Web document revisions
'''
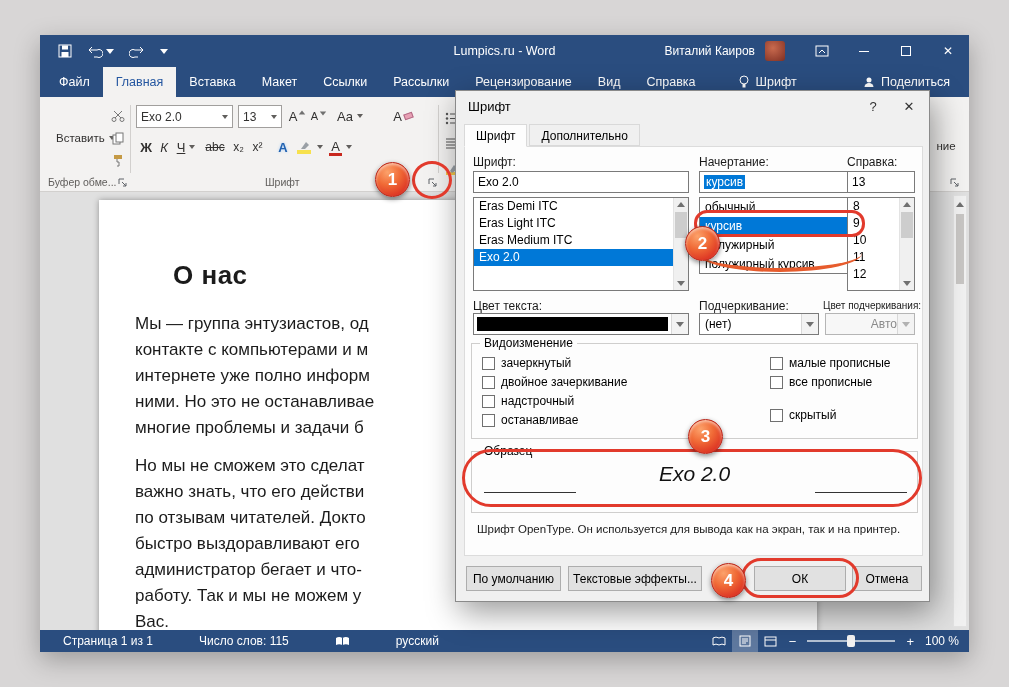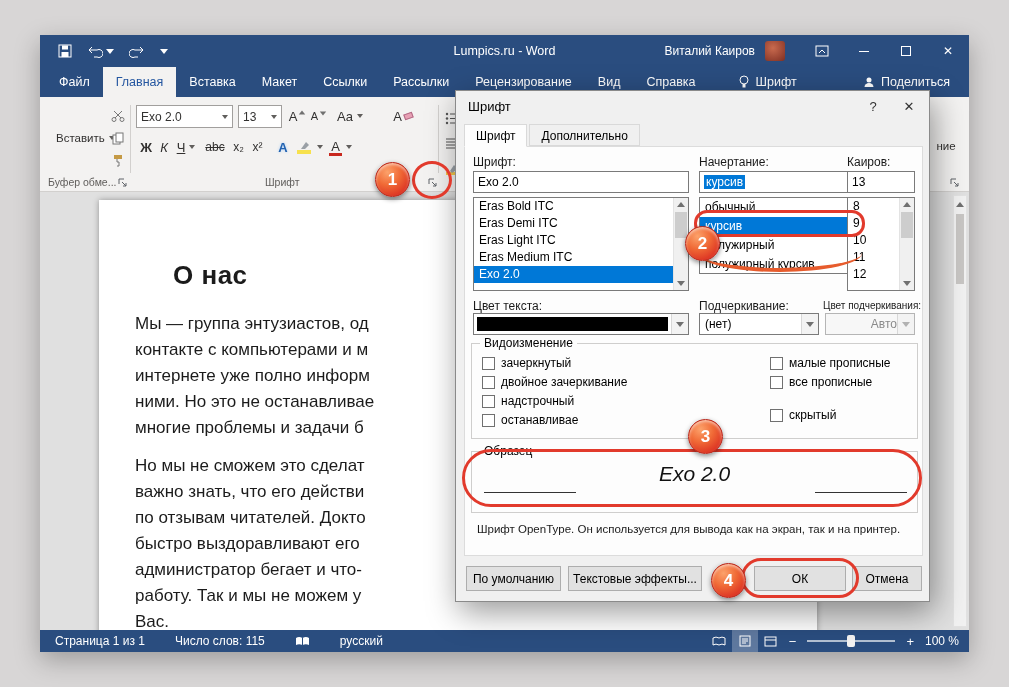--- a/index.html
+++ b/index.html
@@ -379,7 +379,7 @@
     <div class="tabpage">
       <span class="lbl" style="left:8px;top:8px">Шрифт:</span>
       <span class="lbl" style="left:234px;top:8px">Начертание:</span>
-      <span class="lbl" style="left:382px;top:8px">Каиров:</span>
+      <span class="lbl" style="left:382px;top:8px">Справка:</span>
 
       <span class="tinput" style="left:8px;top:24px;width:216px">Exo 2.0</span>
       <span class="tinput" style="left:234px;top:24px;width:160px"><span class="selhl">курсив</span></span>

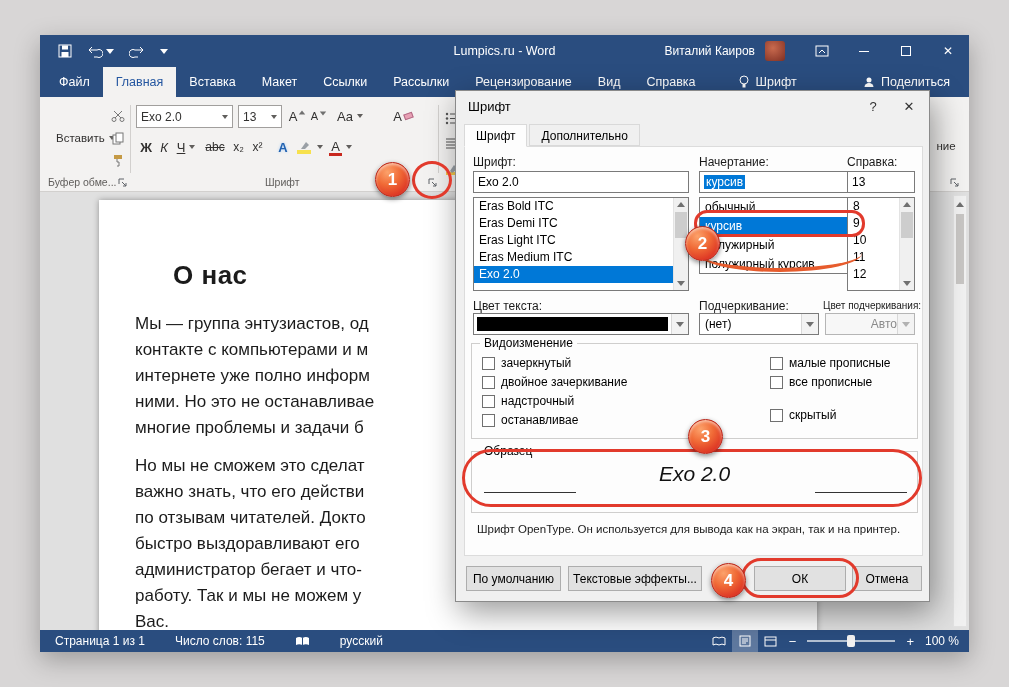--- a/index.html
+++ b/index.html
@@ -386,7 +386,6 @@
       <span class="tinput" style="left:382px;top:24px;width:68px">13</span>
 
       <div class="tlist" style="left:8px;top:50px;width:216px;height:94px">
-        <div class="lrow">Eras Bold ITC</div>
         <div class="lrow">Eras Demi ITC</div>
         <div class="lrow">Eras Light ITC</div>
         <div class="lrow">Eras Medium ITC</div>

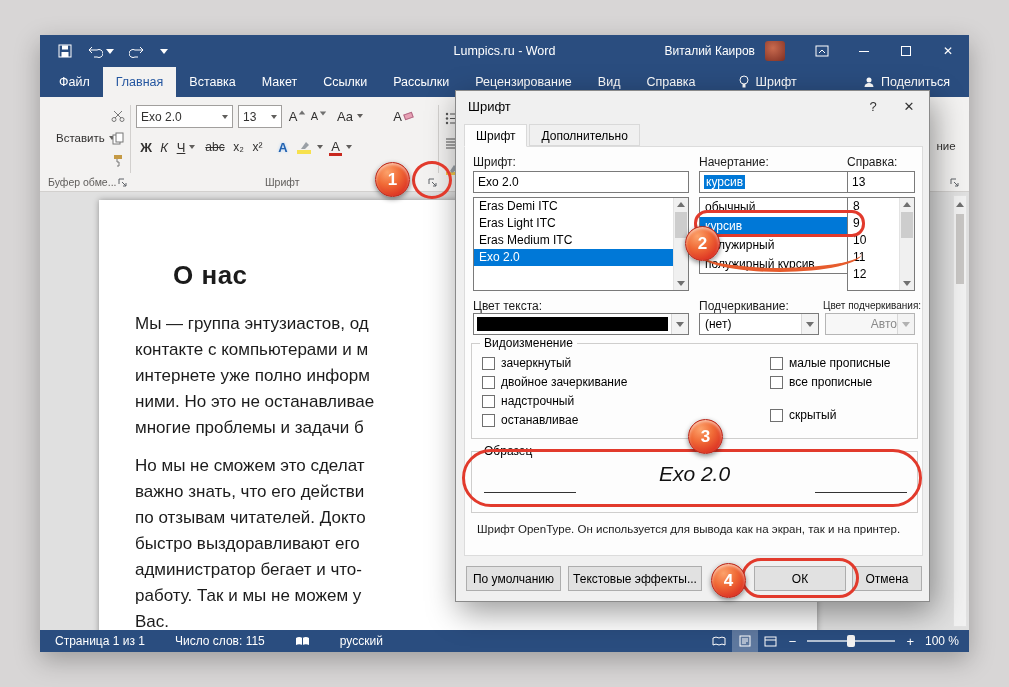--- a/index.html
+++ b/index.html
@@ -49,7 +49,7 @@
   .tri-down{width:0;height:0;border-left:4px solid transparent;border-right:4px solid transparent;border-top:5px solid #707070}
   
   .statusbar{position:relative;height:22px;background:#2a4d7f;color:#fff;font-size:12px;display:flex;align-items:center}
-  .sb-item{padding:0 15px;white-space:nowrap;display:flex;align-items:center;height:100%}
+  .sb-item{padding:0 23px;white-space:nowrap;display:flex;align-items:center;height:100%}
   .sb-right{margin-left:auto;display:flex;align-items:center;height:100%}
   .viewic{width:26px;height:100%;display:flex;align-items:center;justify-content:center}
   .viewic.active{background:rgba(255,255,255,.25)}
'''
What you need to do
Would you please write out the entries in full, exactly as they read, but without pictures?

Result of the task
--- a/index.html
+++ b/index.html
@@ -379,7 +379,7 @@
     <div class="tabpage">
       <span class="lbl" style="left:8px;top:8px">Шрифт:</span>
       <span class="lbl" style="left:234px;top:8px">Начертание:</span>
-      <span class="lbl" style="left:382px;top:8px">Каиров:</span>
+      <span class="lbl" style="left:382px;top:8px">Справка:</span>
 
       <span class="tinput" style="left:8px;top:24px;width:216px">Exo 2.0</span>
       <span class="tinput" style="left:234px;top:24px;width:160px"><span class="selhl">курсив</span></span>

--- a/index.html
+++ b/index.html
@@ -386,7 +386,6 @@
       <span class="tinput" style="left:382px;top:24px;width:68px">13</span>
 
       <div class="tlist" style="left:8px;top:50px;width:216px;height:94px">
-        <div class="lrow">Eras Bold ITC</div>
         <div class="lrow">Eras Demi ITC</div>
         <div class="lrow">Eras Light ITC</div>
         <div class="lrow">Eras Medium ITC</div>

--- a/index.html
+++ b/index.html
@@ -49,7 +49,7 @@
   .tri-down{width:0;height:0;border-left:4px solid transparent;border-right:4px solid transparent;border-top:5px solid #707070}
   
   .statusbar{position:relative;height:22px;background:#2a4d7f;color:#fff;font-size:12px;display:flex;align-items:center}
-  .sb-item{padding:0 15px;white-space:nowrap;display:flex;align-items:center;height:100%}
+  .sb-item{padding:0 23px;white-space:nowrap;display:flex;align-items:center;height:100%}
   .sb-right{margin-left:auto;display:flex;align-items:center;height:100%}
   .viewic{width:26px;height:100%;display:flex;align-items:center;justify-content:center}
   .viewic.active{background:rgba(255,255,255,.25)}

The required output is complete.